On my machine running that script yields 11,192,975 so there are 11 MB of tiff files.  While the whole directory rooted at /System is 1,695 MB so by this crude test  0.6% of the space in /System is taken up by graphics files.

There are a couple of things hidden in resource forks and the like that I missed above but not much.

Hope that helps,
-Eric


----------



## DeltaMac (Jul 26, 2004)

Won't memory usage (and disk space) be hard to quantify (except for actual file space)? Memory and disk usage are both dynamic, so you can check now, and a few seconds later, the results may be substantially different.


----------



## ElDiabloConCaca (Jul 26, 2004)

I think what he wants to know is, say, comparing OS X to Darwin -- Darwin is the heart and soul of OS X and has the same basic functionality as OS X minus the GUI.

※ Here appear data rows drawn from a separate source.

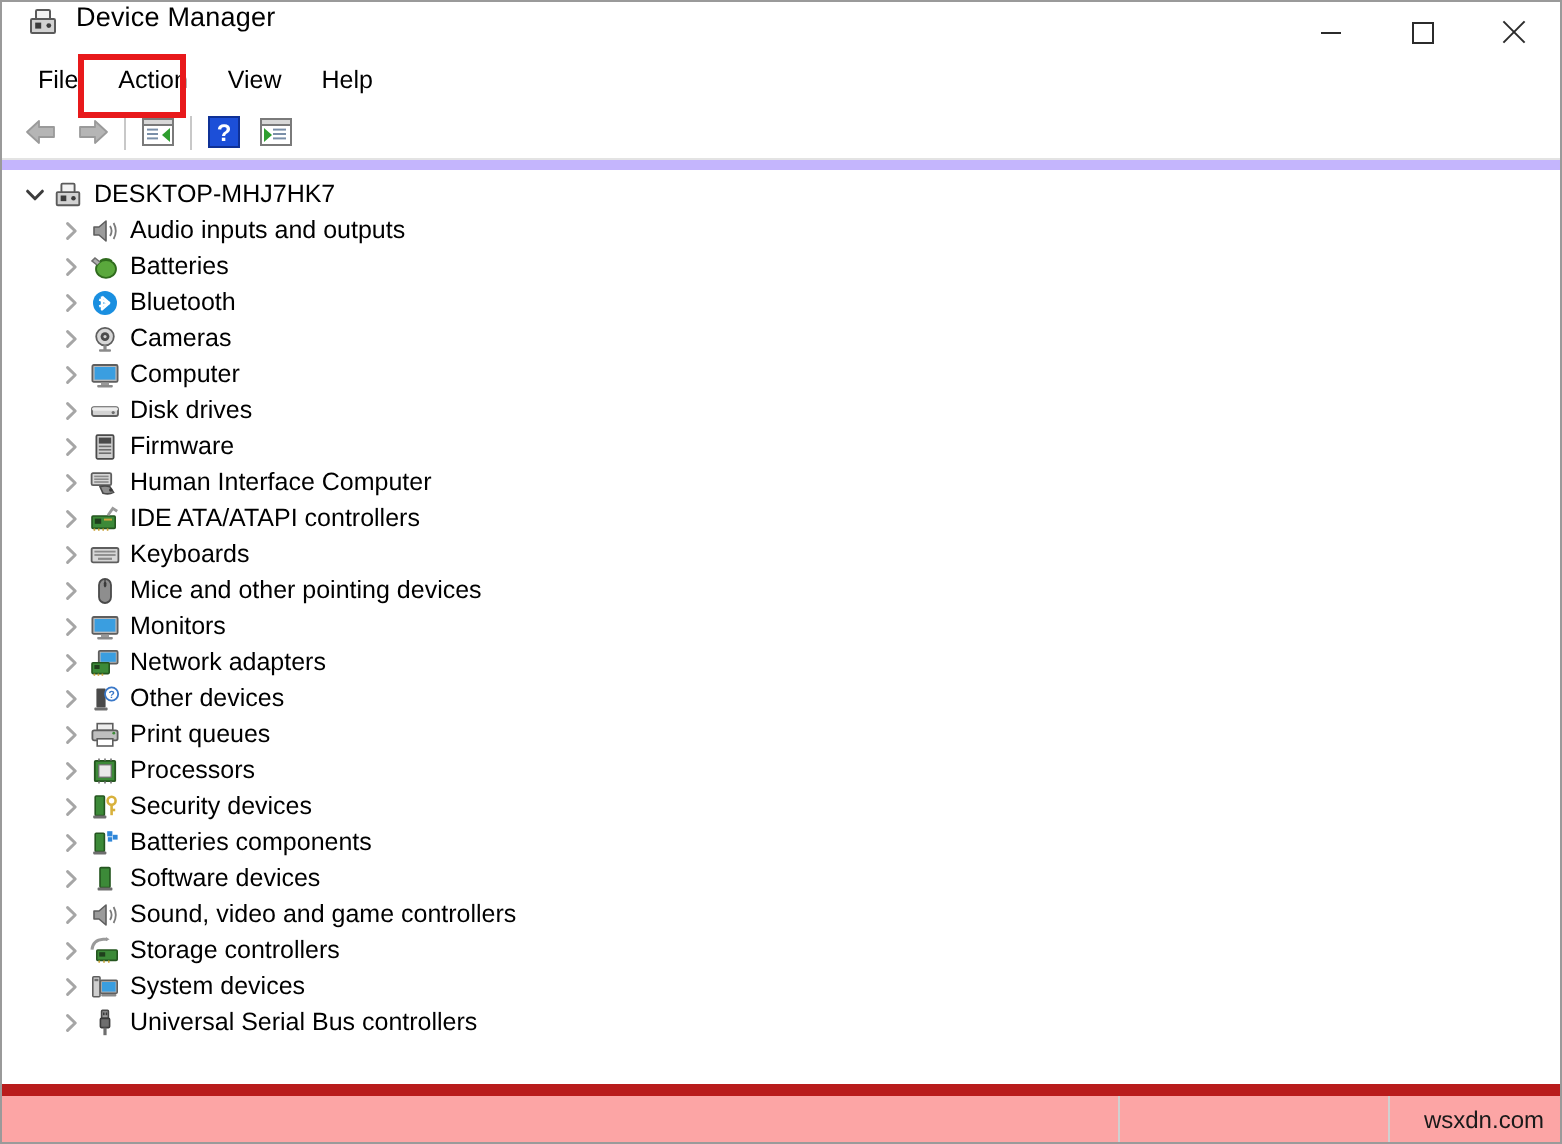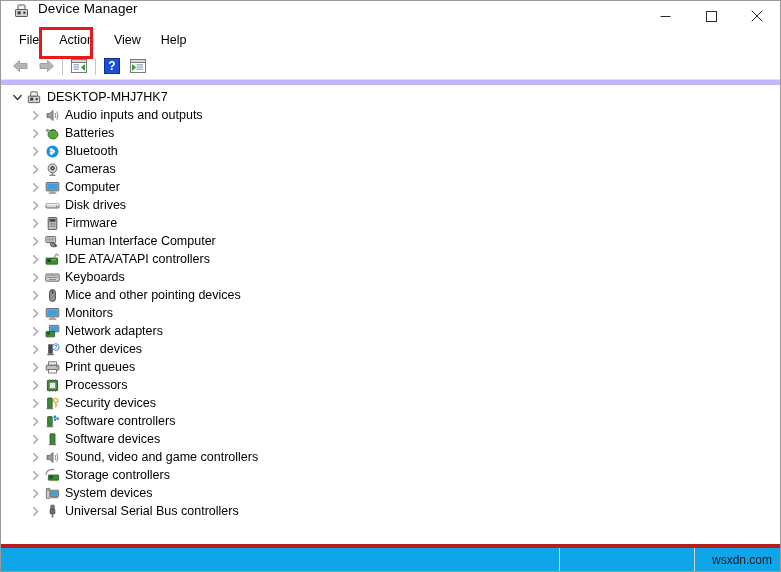--- a/index.html
+++ b/index.html
@@ -163,22 +163,22 @@
     font-size: 12.5px;
     color: #000000;
     line-height: 16px;
   }
   .tree-row.root .node-label { font-size: 12.5px; }
 
   
   #statusbar {
     height: 23px;
     min-height: 23px;
-    background: #0ea5e9;
-    border-top: 4px solid #b91c1c;
+    background: #fca5a5;
+    border-top: 6px solid #b91c1c;
     display: flex;
     align-items: stretch;
     font-size: 11.5px;
   }
   #status-pane-main {
     flex: 0 0 559px;
     display: flex;
     align-items: center;
     padding-left: 6px;
     color: #000000;
@@ -619,21 +619,21 @@
         </span>
         <span class="node-icon">
           <svg width="15" height="15" viewBox="0 0 15 15">
             <rect x="2.6" y="2.6" width="4.6" height="9.2" rx="0.5" fill="#3c8a38" stroke="#24551f" stroke-width="0.8"></rect>
             <rect x="1.6" y="11.8" width="6.6" height="1.4" rx="0.4" fill="#6e6e6e"></rect>
             <rect x="8.6" y="1.6" width="2.6" height="2.6" fill="#2f86d8"></rect>
             <rect x="11.4" y="3.4" width="2.4" height="2.4" fill="#2f86d8"></rect>
             <rect x="8.9" y="4.6" width="2.2" height="2.2" fill="#2f86d8"></rect>
           </svg>
         </span>
-        <span class="node-label">Software controllers</span>
+        <span class="node-label">Batteries components</span>
       </div>
 
       <div class="tree-row child">
         <span class="expander">
           <svg width="11" height="11" viewBox="0 0 11 11">
               <path d="M3.8 1.8 L7.6 5.5 L3.8 9.2" fill="none" stroke="#a6a6a6" stroke-width="1.5" stroke-linecap="round" stroke-linejoin="round"></path>
             </svg>
         </span>
         <span class="node-icon">
           <svg width="15" height="15" viewBox="0 0 15 15">

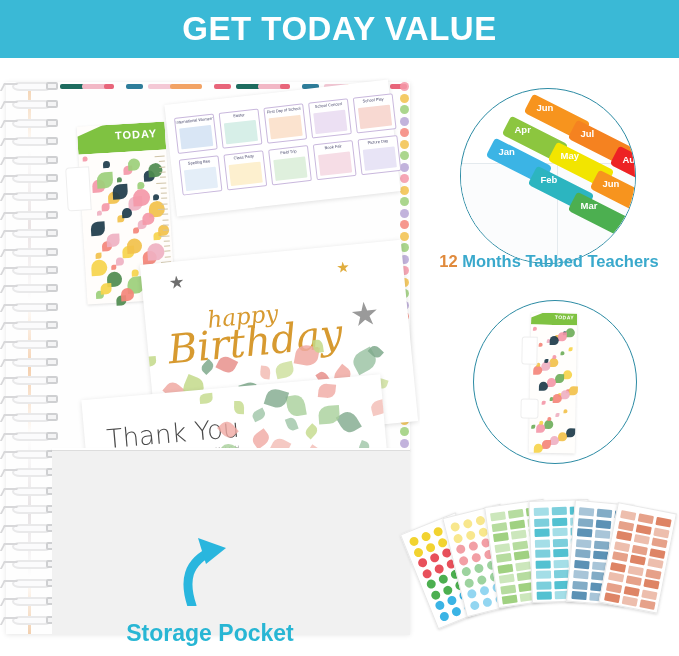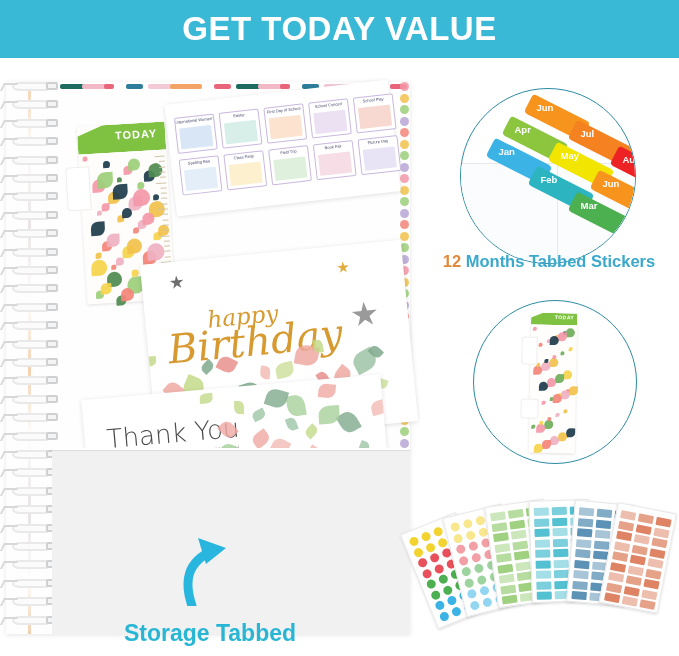--- a/index.html
+++ b/index.html
@@ -557,21 +557,21 @@
       </div>
 
     <div class="pocket-edge"></div>
     <div class="pocket"></div>
   </div>
 
   <svg class="arrow" viewBox="0 0 70 78">
     <path d="M22 78 C14 54 16 34 44 22" stroke="#29b6de" stroke-width="9" fill="none" stroke-linecap="round"></path>
     <path d="M28 10 L56 20 L36 36 Z" fill="#29b6de"></path>
   </svg>
-  <div class="pocket-label">Storage Tabbed</div>
+  <div class="pocket-label">Storage Pocket</div>
 
   <div class="circle" style="left:460px;top:88px;width:174px;height:174px;">
     <div class="paperbg" style="left:-14px;top:74px;width:110px;height:110px;"></div>
     <div class="paperbg" style="left:96px;top:74px;width:110px;height:110px;"></div>
     <div class="tabs" id="monthTabs">
         <div class="tab" style="left: 26px; top: 62px; width: 64px; background: rgb(59, 180, 229); transform: rotate(27deg);">
           <span>Jan</span>
         </div>
         <div class="tab" style="left: 42px; top: 40px; width: 64px; background: rgb(140, 198, 63); transform: rotate(27deg);">
           <span>Apr</span>
@@ -593,21 +593,21 @@
         </div>
         <div class="tab" style="left: 130px; top: 94px; width: 64px; background: rgb(247, 148, 30); transform: rotate(27deg);">
           <span>Jun</span>
         </div>
         <div class="tab" style="left: 150px; top: 70px; width: 64px; background: rgb(237, 34, 36); transform: rotate(27deg);">
           <span>Aug</span>
         </div>
       </div>
   </div>
   <div class="cap" style="left:434px;top:252px;width:230px;">
-    <span class="num">12</span><span> Months Tabbed Stickers</span>
+    <span class="num">12</span><span> Months Tabbed Teachers</span>
   </div>
 
   <div class="circle" style="left:473px;top:300px;width:162px;height:162px;">
     <div class="bm2">
       <div class="bm2-body" id="bm2Flowers">
           <div class="petal" style="left: 2px; top: 14px; width: 4px; height: 4px; background: rgb(244, 152, 168); opacity: 0.92;"></div>
           <div class="petal" style="left: 19px; top: 45px; width: 9px; height: 9px; background: rgb(242, 193, 75); opacity: 0.92;"></div>
           <div class="leafy" style="left: 36px; top: 76px; width: 4px; height: 4px; background: rgb(244, 133, 122); opacity: 0.92;"></div>
           <div class="petal" style="left: 15px; top: 107px; width: 9px; height: 9px; background: rgb(111, 174, 90); opacity: 0.92;"></div>
           <div class="petal" style="left: 32px; top: 18px; width: 4px; height: 4px; background: rgb(29, 59, 74); opacity: 0.92;"></div>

A good way to compare the two is to install Darwin on one hard drive and OS X on another, then compare the disk usage of each.

For memory operations and processor taxing due to the GUI, run "top" on both machines and see how much processes like "WindowServer" take up on the OS X box versus Darwin (since Darwin doesn't have WindowServer).


----------



## scruffy (Jul 26, 2004)

What about things that are real system components, but at the same time eye-candy / frivolous stuff?

$ du -s /System/Library/Frameworks/QuickTime.framework/
5.2M    /System/Library/Frameworks/QuickTime.framework/
$ du -s /System/Library/Frameworks/ForceFeedback.framework/
576K    /System/Library/Frameworks/ForceFeedback.framework/

And so on...


----------



## ElDiabloConCaca (Jul 26, 2004)

I would assume that only operational code is compiled in the framework files, and the GUI elements would be defined only in the .nib files of the actual application, so you could compare application sizes on Darwin vs. OS X and see what the difference is.

...and compare the framework files as well, to see if they differ in size...


----------



## blue&whiteman (Jul 27, 2004)

osx needs all that hd space.  its the way of vm these days and I would say osx has the most advanced vm in the os world.  vm still sucks on osx but at least we know it could be worse


----------